== Your instructions ==
Return each line of the entries that mentions the word "below".

Supplied material Block Start

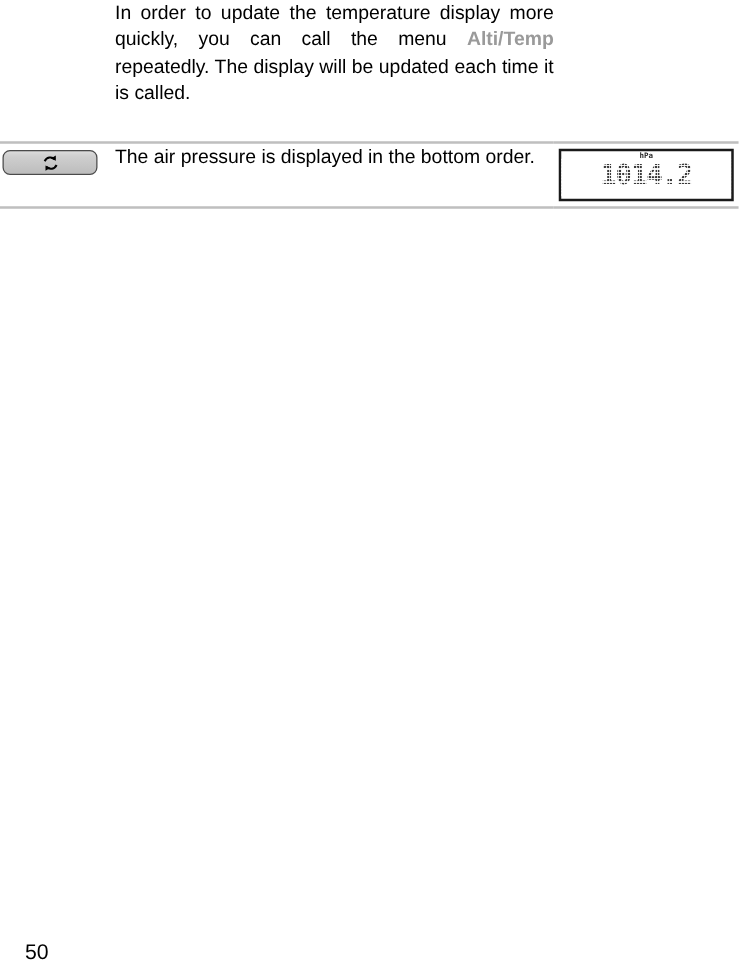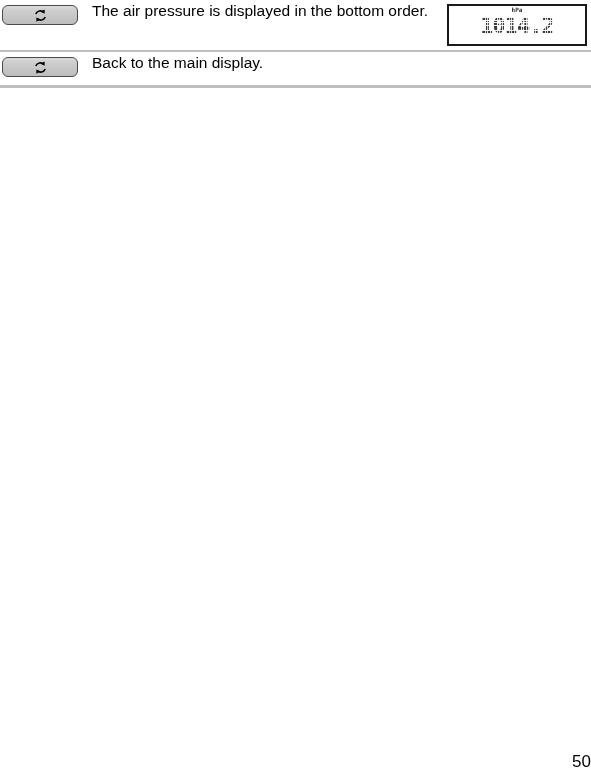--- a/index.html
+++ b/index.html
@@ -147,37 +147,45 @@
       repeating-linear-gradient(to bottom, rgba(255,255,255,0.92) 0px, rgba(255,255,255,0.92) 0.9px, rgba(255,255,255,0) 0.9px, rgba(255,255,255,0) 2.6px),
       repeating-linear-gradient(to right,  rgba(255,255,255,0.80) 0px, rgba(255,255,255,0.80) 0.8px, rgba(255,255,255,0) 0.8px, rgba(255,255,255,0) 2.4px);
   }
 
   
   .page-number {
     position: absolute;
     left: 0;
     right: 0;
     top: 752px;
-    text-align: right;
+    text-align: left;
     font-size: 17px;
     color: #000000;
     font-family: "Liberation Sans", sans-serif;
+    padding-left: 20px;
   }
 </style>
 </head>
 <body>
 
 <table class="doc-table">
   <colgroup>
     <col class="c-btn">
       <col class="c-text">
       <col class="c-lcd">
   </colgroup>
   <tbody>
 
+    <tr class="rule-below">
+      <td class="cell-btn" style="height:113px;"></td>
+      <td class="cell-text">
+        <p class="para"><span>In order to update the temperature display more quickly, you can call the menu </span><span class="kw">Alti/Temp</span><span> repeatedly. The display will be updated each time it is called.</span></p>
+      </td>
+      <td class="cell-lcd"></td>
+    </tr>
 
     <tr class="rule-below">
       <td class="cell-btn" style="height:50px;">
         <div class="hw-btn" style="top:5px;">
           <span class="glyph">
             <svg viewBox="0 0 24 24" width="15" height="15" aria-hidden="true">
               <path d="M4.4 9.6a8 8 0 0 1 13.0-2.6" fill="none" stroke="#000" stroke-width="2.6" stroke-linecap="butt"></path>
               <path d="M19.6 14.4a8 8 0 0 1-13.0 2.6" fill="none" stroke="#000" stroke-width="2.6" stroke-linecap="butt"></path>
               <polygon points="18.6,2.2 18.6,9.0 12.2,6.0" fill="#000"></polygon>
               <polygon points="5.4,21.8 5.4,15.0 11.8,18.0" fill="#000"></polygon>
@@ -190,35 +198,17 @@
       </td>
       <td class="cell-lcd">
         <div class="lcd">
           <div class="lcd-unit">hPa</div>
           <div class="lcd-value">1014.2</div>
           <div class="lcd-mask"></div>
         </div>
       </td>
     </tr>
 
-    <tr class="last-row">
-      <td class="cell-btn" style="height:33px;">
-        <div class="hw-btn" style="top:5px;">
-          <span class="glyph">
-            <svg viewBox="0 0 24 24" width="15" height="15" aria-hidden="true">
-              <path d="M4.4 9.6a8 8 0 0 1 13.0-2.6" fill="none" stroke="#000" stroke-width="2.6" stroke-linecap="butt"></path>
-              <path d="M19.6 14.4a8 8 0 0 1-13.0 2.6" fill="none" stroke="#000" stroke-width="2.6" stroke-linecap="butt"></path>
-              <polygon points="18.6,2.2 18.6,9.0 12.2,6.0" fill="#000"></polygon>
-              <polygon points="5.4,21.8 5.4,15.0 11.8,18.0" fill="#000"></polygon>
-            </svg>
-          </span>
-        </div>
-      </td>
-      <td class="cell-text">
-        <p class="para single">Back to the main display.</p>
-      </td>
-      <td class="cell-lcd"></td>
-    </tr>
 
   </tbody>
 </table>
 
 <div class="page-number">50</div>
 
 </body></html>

Supplied material Block End
Supplied material Block Start

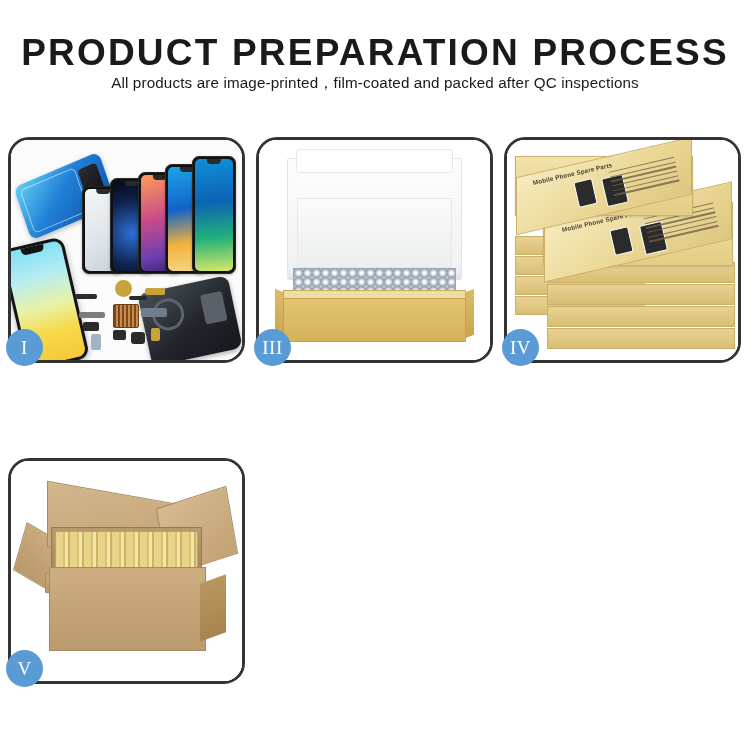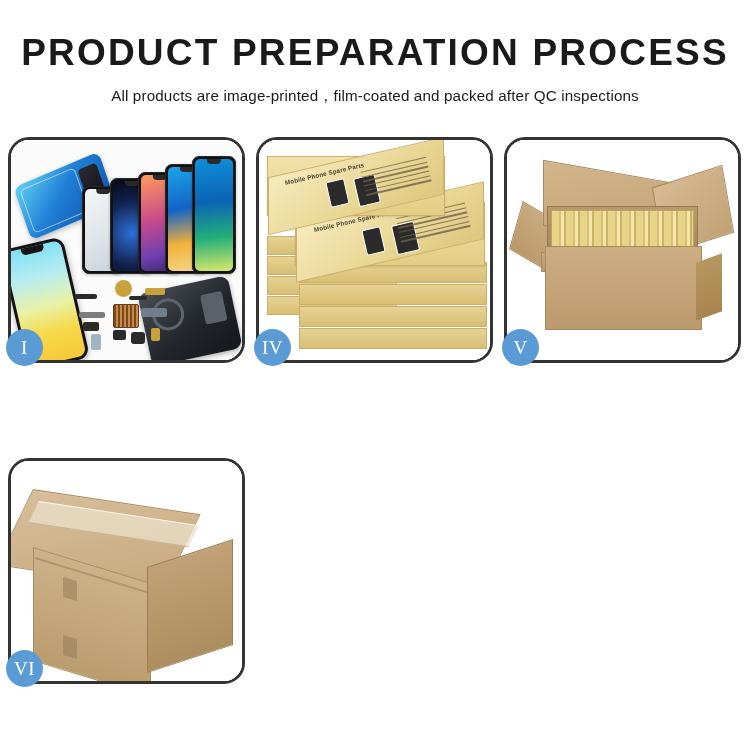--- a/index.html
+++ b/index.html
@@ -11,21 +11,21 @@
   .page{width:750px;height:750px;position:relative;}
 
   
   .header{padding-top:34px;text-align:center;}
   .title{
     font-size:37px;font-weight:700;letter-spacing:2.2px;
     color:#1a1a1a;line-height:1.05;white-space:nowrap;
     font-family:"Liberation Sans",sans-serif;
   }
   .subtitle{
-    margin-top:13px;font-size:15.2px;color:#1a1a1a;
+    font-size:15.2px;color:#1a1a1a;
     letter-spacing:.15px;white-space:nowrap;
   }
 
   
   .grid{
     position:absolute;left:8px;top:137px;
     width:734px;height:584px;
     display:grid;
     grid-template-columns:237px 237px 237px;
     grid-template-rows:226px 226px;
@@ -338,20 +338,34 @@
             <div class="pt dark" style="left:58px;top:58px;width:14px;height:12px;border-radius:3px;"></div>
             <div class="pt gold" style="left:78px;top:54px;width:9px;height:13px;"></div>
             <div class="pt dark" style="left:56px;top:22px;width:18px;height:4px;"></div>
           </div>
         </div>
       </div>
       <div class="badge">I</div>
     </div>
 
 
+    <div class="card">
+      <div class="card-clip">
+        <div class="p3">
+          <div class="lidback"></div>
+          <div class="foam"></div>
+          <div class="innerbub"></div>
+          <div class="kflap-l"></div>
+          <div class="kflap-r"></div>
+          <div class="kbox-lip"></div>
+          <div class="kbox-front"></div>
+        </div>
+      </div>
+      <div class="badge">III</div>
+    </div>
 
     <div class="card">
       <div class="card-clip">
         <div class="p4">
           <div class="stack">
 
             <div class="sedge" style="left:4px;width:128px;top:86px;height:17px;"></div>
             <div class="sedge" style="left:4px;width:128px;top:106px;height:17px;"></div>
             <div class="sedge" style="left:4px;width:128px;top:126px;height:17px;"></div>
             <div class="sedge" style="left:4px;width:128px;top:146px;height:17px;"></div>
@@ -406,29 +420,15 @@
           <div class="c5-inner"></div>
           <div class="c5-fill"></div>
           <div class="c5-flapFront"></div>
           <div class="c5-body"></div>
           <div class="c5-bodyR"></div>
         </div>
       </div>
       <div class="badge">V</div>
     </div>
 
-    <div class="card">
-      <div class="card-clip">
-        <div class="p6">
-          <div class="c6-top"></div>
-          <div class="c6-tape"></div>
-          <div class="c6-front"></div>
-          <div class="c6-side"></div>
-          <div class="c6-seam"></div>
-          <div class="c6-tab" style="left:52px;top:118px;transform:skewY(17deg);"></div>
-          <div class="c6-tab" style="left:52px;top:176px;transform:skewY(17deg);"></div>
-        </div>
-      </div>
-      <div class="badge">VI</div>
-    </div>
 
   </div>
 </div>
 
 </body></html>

Supplied material Block End

== Solution to this task ==
+    <tr class="rule-below">
     <tr class="rule-below">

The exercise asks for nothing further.